(Beginning of Input material)

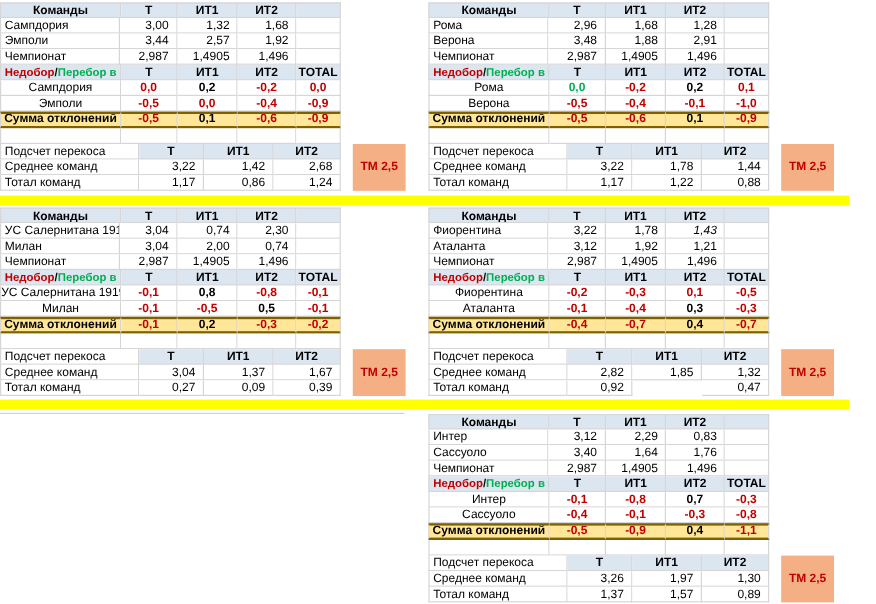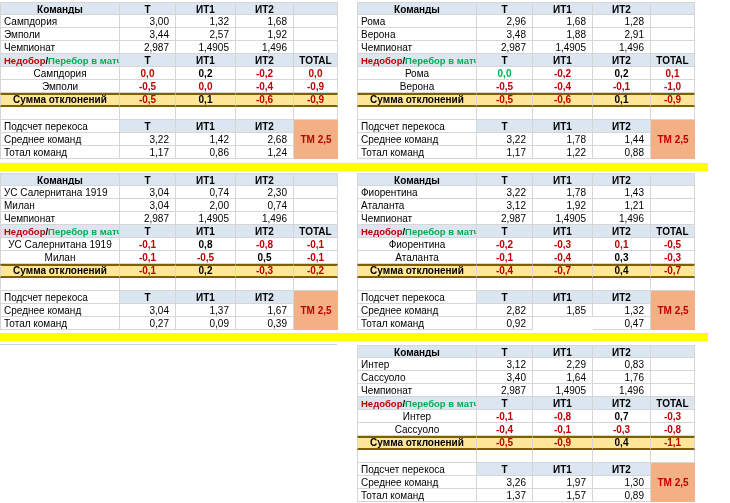--- a/index.html
+++ b/index.html
@@ -7,7 +7,7 @@
     position:relative;width:730px;height:503px;overflow:hidden;background:#ffffff;
     font-family:"Liberation Sans","DejaVu Sans",sans-serif;font-size:10px;color:#000;
   }
-  .block{position:absolute;width:338px;}
+  .block{position:absolute;width:284px;}
   .row{display:flex;height:13px;line-height:13px;}
   .row.sumrow{height:14px;line-height:10px;}
   .c{

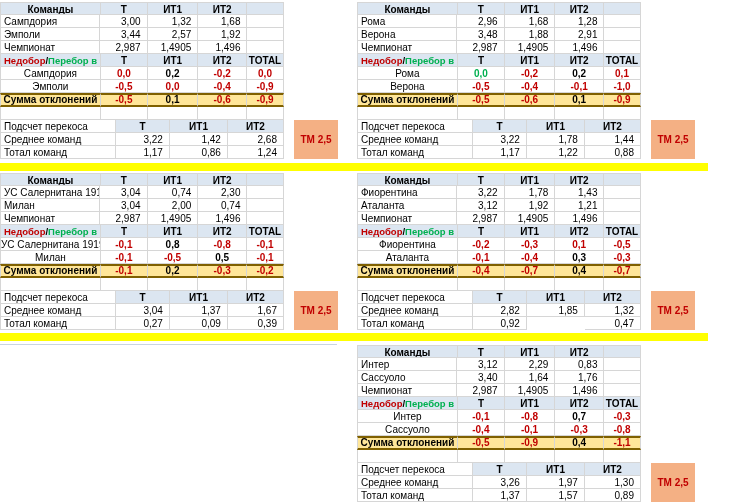--- a/index.html
+++ b/index.html
@@ -309,7 +309,7 @@
         <div class="c name first" style="width: 120px;">Фиорентина</div>
         <div class="c num" style="width: 56px;">3,22</div>
         <div class="c num" style="width: 60px;">1,78</div>
-        <div class="c num" style="width: 58px;">1,43</div>
+        <div class="c num" style="width: 58px; font-style: italic;">1,43</div>
         <div class="c" style="width: 44px;"></div>
       </div>
       <div class="row">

(End of Input material)

* Task to carry out *
Please output the entries above exactly, leaving out every picture.

* Reply *
--- a/index.html
+++ b/index.html
@@ -7,7 +7,7 @@
     position:relative;width:730px;height:503px;overflow:hidden;background:#ffffff;
     font-family:"Liberation Sans","DejaVu Sans",sans-serif;font-size:10px;color:#000;
   }
-  .block{position:absolute;width:338px;}
+  .block{position:absolute;width:284px;}
   .row{display:flex;height:13px;line-height:13px;}
   .row.sumrow{height:14px;line-height:10px;}
   .c{

--- a/index.html
+++ b/index.html
@@ -309,7 +309,7 @@
         <div class="c name first" style="width: 120px;">Фиорентина</div>
         <div class="c num" style="width: 56px;">3,22</div>
         <div class="c num" style="width: 60px;">1,78</div>
-        <div class="c num" style="width: 58px;">1,43</div>
+        <div class="c num" style="width: 58px; font-style: italic;">1,43</div>
         <div class="c" style="width: 44px;"></div>
       </div>
       <div class="row">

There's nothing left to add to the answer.